▶ EXERCISE BRIEF: Write out exactly the lines from the one containing "126,350 km Automatic" through the last line of the records below, and no others.

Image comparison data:
- - -
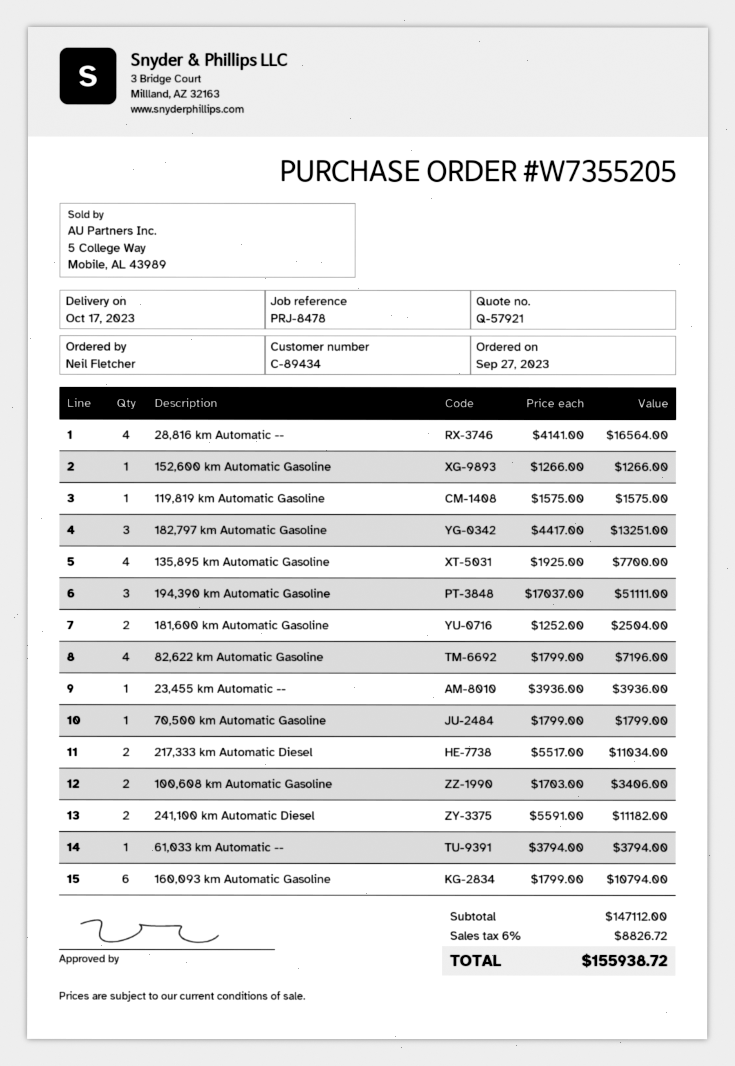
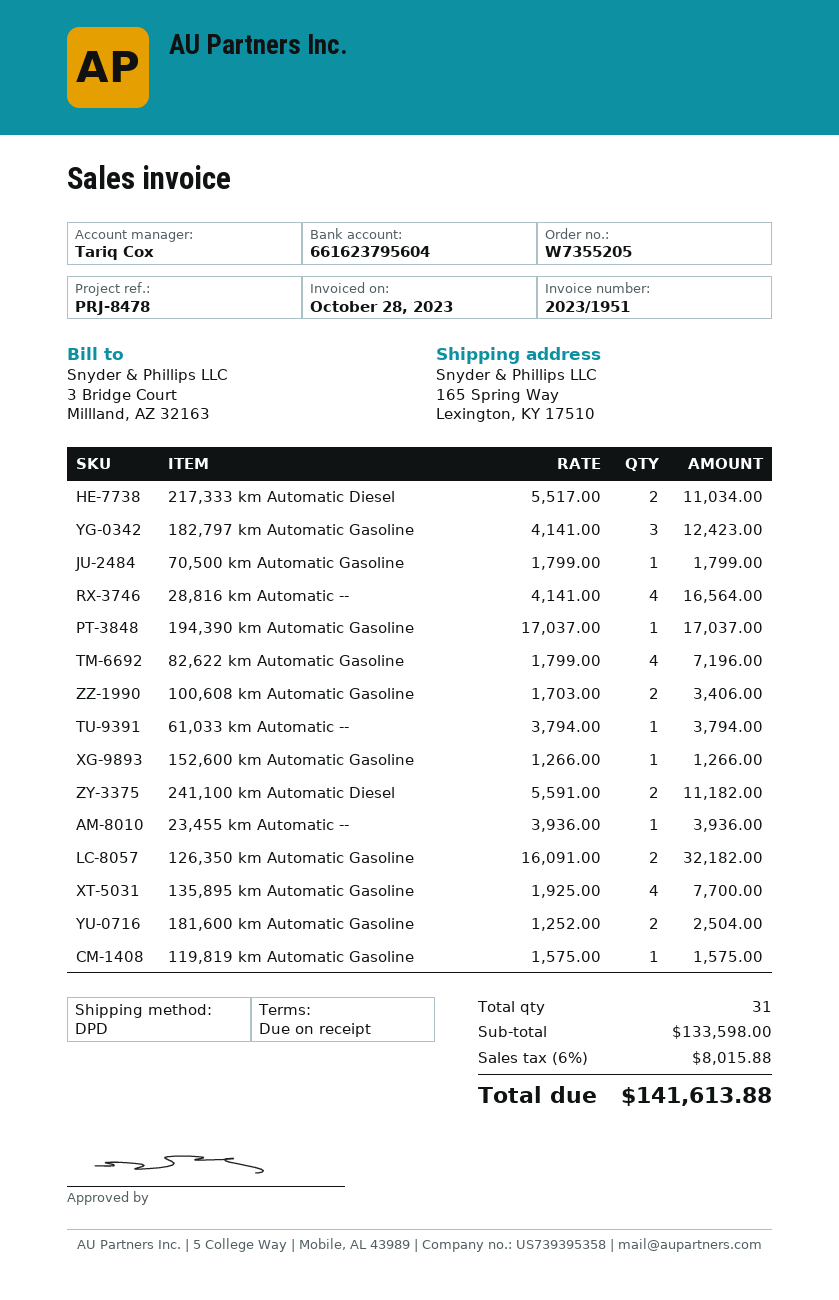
182,797 km Automatic Gasoline: 3 x 4417.00 = 13251.00 -> 3 x 4141.00 = 12423.00
194,390 km Automatic Gasoline: 3 x 17037.00 = 51111.00 -> 1 x 17037.00 = 17037.00
160,093 km Automatic Gasoline: 6 x 1799.00 = 10794.00 -> none
126,350 km Automatic Gasoline: none -> 2 x 16091.00 = 32182.00
subtotal: 147112.00 -> 133598.00
tax: 6% = 8826.72 -> 6% = 8015.88
total: 155938.72 -> 141613.88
- - -
▶ OUTPUT:
126,350 km Automatic Gasoline: none -> 2 x 16091.00 = 32182.00
subtotal: 147112.00 -> 133598.00
tax: 6% = 8826.72 -> 6% = 8015.88
total: 155938.72 -> 141613.88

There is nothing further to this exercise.